Way was promoted to major in the 29th Foot on 25 February 1808. He served under Sir Brent Spencer off Cadiz, and with him joined Sir Arthur Wellesley's army, landing in Mondego Bay, Portugal, on 3 August. He took part in the Battle of Roliça on 17 August, when, on gaining the plateau with a few men and officers of his regiment, he, when charged by the enemy, was rescued from the bayonet of a French grenadier by the humanity of General Brenier, and made a prisoner. He was exchanged in time to take part in the operations in Portugal when Sir Arthur Wellesley returned in April 1809. He commanded the light infantry of Brigadier-general R. Stewart's brigade, which led the advance of the British Army, and was present in the actions of the passage of the Vouga on 10 May and the heights of Grijon the following day, at the passage of the Douro and capture of Porto on the 12th, and in the subsequent pursuit of Soult's army.

At the Battle of Talavera on the night of 27 July, Way took part with his regiment, under Major-general Rowland Hill, in the gallant repulse at the point of the bayonet of the French attack of the heights on the left of the British position. He was present at the Battle of Bussaco on 27 September 1810, and at the Battle of Albuera on 16 May 1811, when, on the fall of his lieutenant-colonel, he succeeded to the command of the 29th Foot during the action, for which he received the medal. He was, when charging with his regiment, shot through the body and his left arm was fractured at the shoulder-joint by a musket-shot. He was promoted to be brevet lieutenant-colonel on 30 May 1811, and on 4 July of the same year was gazetted to the command of the 29th Foot.

On his return to England in 1812 with the skeleton of the 29th Regiment (about a hundred effective men), Way by considerable exertion reformed the corps, and embarked a second time for the Peninsula in 1813. In 1814, however, the effect of climate and wounds compelled him to return to England, when he was placed on the half-pay list of the 22nd Foot. For his services he was knighted the same year, and was awarded an annuity of £200 for his wounds, and received permission to accept and wear the insignia of a knight commander of the Portuguese Order of the Tower and Sword. On relinquishing the command of the 29th Foot he was presented by his brother officers with a valuable piece of plate as a memento of their esteem.

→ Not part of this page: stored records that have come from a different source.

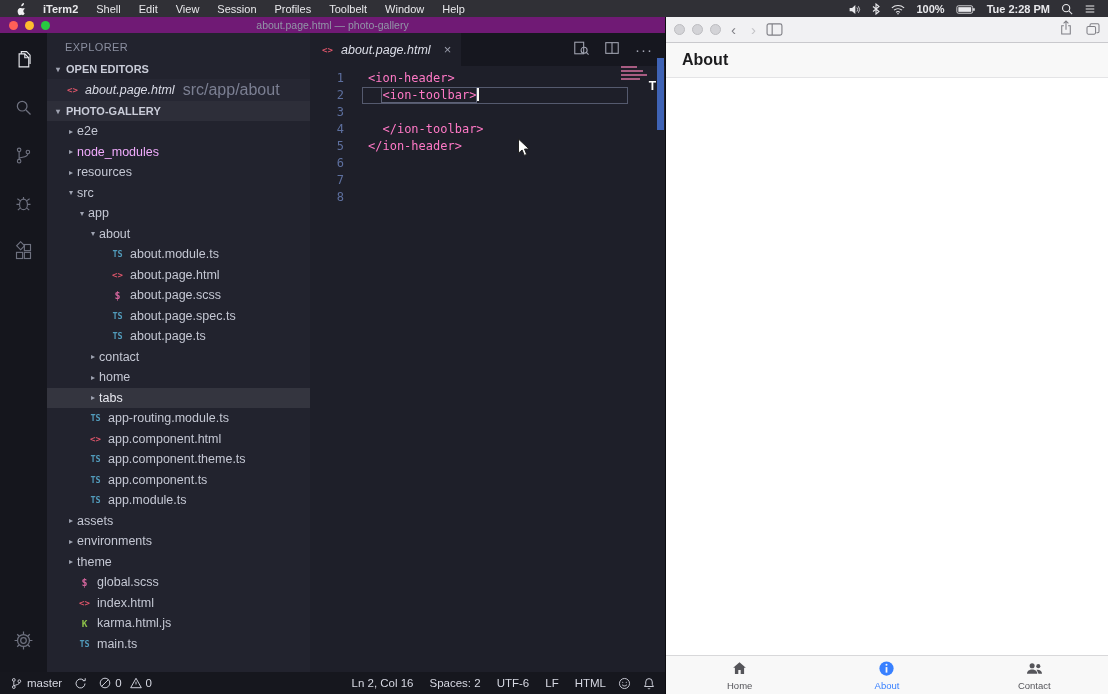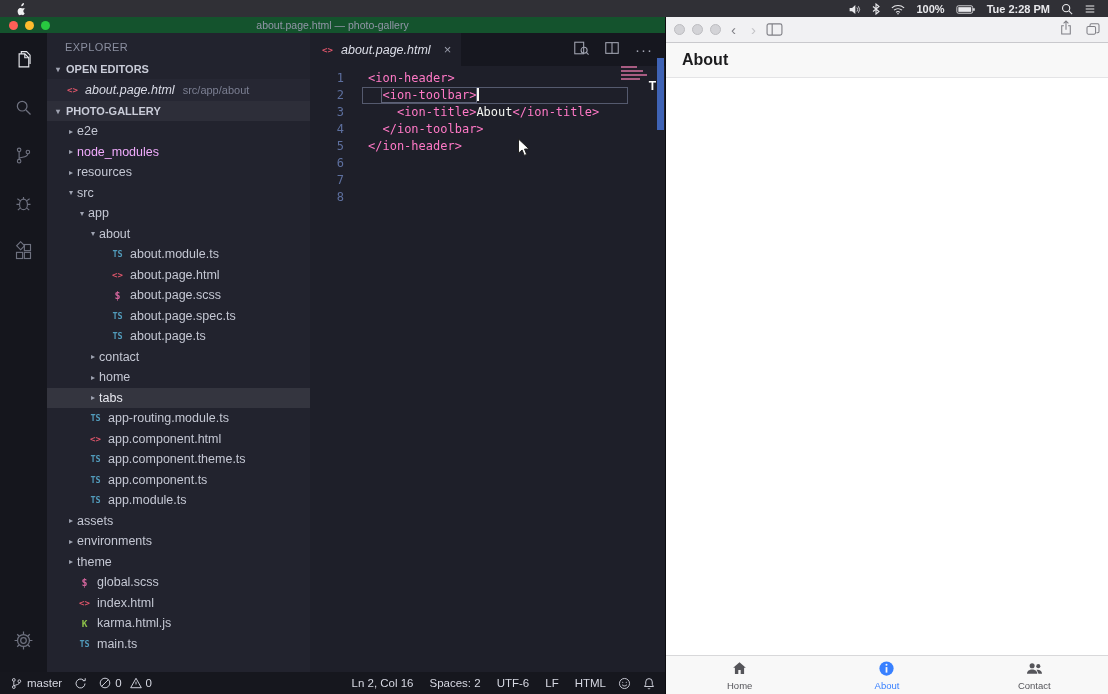--- a/index.html
+++ b/index.html
@@ -117,6 +117,17 @@
           <path d="M11.8 4.6c-.7.9-1.9 1.5-2.9 1.4-.2-1.1.4-2.3 1-3 .7-.8 2-1.4 2.9-1.4.1 1.1-.3 2.2-1 3zM14.9 9.3c-1.3-.8-2.8-.6-3.7-.2-.6.3-1.2.3-1.8 0-1-.5-2.5-.7-3.7.2-2 1.3-2.5 4.2-1.5 6.6.6 1.4 1.5 2.9 2.7 2.9.7 0 1-.5 2.1-.5s1.3.5 2.1.5c1.2 0 2-1.4 2.6-2.8-1.3-.6-2-2-1.8-3.4.1-1.2.9-2.2 1.9-2.7-.3-.3-.6-.5-.9-.6z"></path>
         </svg>
     </span>
+    <span id="menu-items" style="display:flex;">
+        <span class="menu-item app">iTerm2</span>
+        <span class="menu-item">Shell</span>
+        <span class="menu-item">Edit</span>
+        <span class="menu-item">View</span>
+        <span class="menu-item">Session</span>
+        <span class="menu-item">Profiles</span>
+        <span class="menu-item">Toolbelt</span>
+        <span class="menu-item">Window</span>
+        <span class="menu-item">Help</span>
+      </span>
     <div class="menu-right">
       <span>
           <svg width="13" height="11" viewBox="0 0 16 12" fill="currentColor">

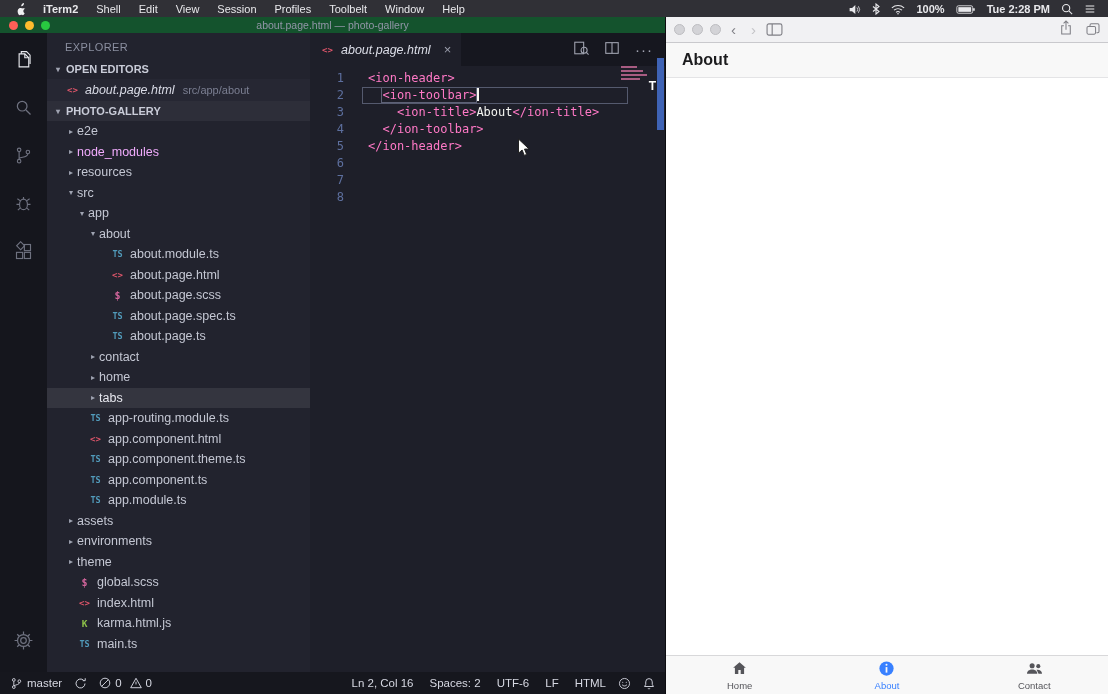--- a/index.html
+++ b/index.html
@@ -18,7 +18,7 @@
 
   
   .vscode { position:absolute; left:0; top:17px; width:665px; bottom:0; display:flex; flex-direction:column; background:#1e1f29; }
-  .vs-titlebar { height:16px; background:#14532d; position:relative; display:flex; align-items:center; justify-content:center; flex:none; }
+  .vs-titlebar { height:16px; background:#701a75; position:relative; display:flex; align-items:center; justify-content:center; flex:none; }
   .lights { position:absolute; left:9px; top:4px; display:flex; gap:7px; }
   .light { width:9px; height:9px; border-radius:50%; }
   .l-close{background:#ff5f57;} .l-min{background:#febc2e;} .l-zoom{background:#28c840;}

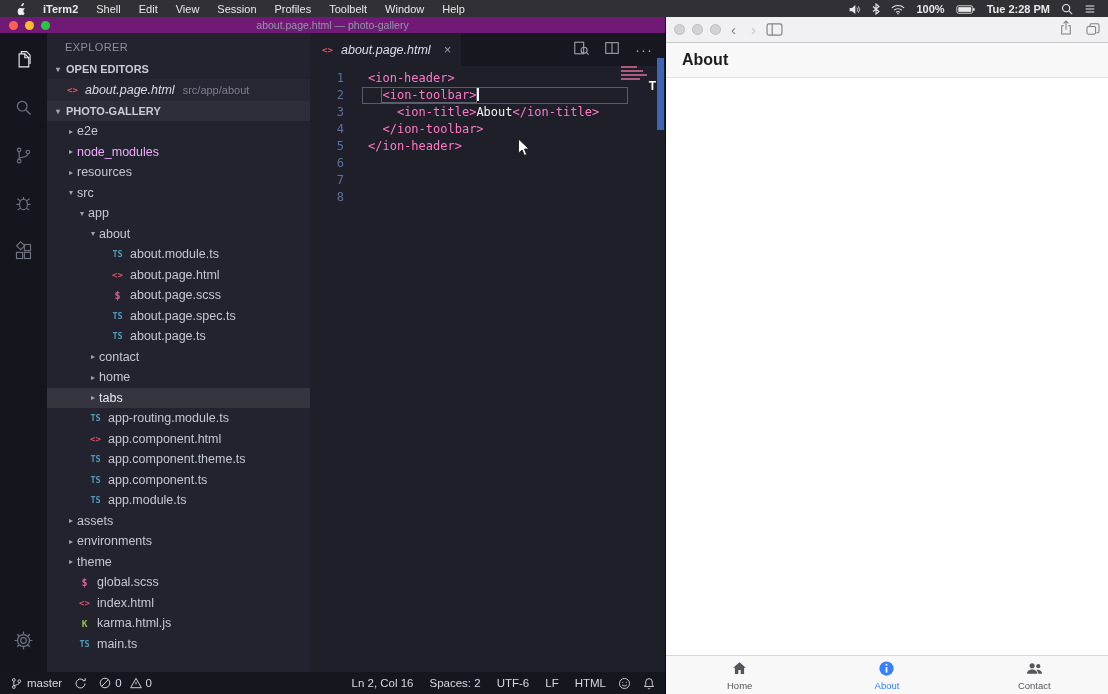--- a/index.html
+++ b/index.html
@@ -37,7 +37,7 @@
   .twisty { width:12px; font-size:8px; color:#9fa3b1; text-align:center; flex:none; }
   .open-ed { height:22px; display:flex; align-items:center; padding-left:18px; background:#262733; }
   .open-ed .fname { color:#d9dbe6; font-style:italic; }
-  .open-ed .fpath { color:#7b7f92; font-size:11px; margin-left:8px; }
+  .open-ed .fpath { color:#7b7f92; font-size:16px; margin-left:8px; }
   .fi { width:15px; font-family:"DejaVu Sans Mono", monospace; font-weight:bold; text-align:center; margin-right:5px; flex:none; }
   .fi.html { color:#e0566b; font-size:9px; }
   .fi.ts   { color:#519aba; font-size:8.5px; }

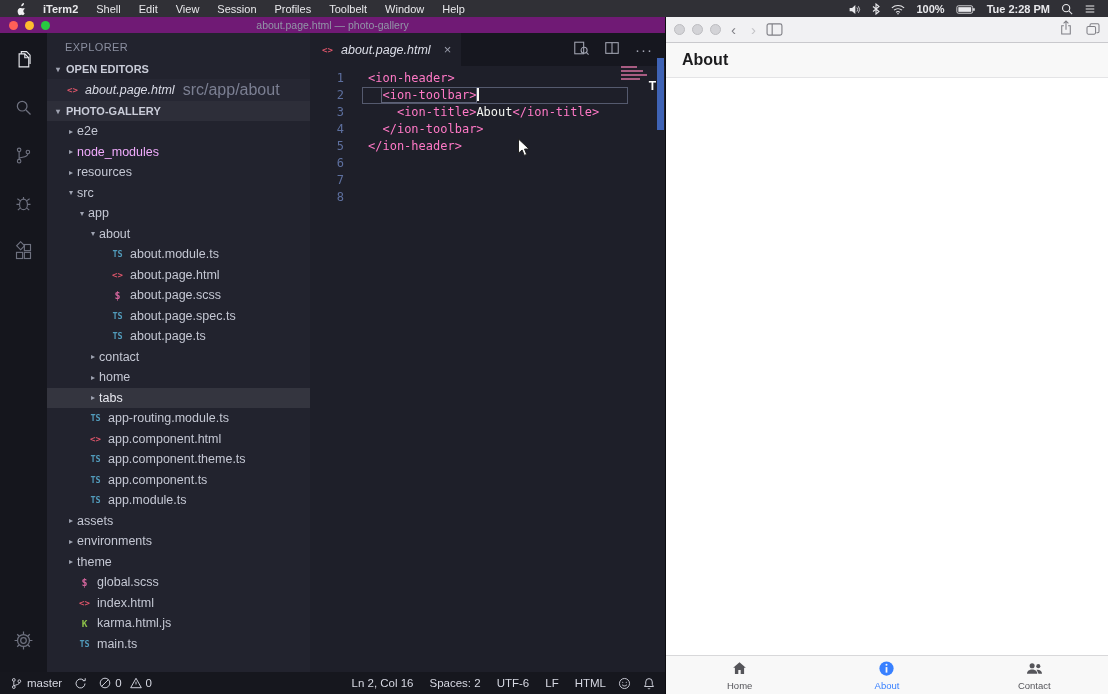--- a/index.html
+++ b/index.html
@@ -378,7 +378,6 @@
             </div>
             <div class="code-line">
               <span class="gutter">3</span>
-              <span class="code-text"><span class="c-plain">    </span><span class="c-tag">&lt;ion-title&gt;</span><span class="c-text">About</span><span class="c-tag">&lt;/ion-title&gt;</span></span>
             </div>
             <div class="code-line">
               <span class="gutter">4</span>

In 1815, Way was made a companion of the Order of the Bath, military division, and was appointed to the staff as deputy adjutant-general in North Britain. He was promoted to be colonel in the army on 19 July 1821. On the abolition of his staff appointment in Scotland he was nominated, on 7 November 1822, colonel of the 3rd Royal Veteran Battalion, which was disbanded in 1826, when Way was placed on half-pay. He was promoted to the rank of major-general on 22 July 1830, and lieutenant-general on 23 November 1841, and was given the colonelcy of the 1st West India Regiment on 21 November 1843.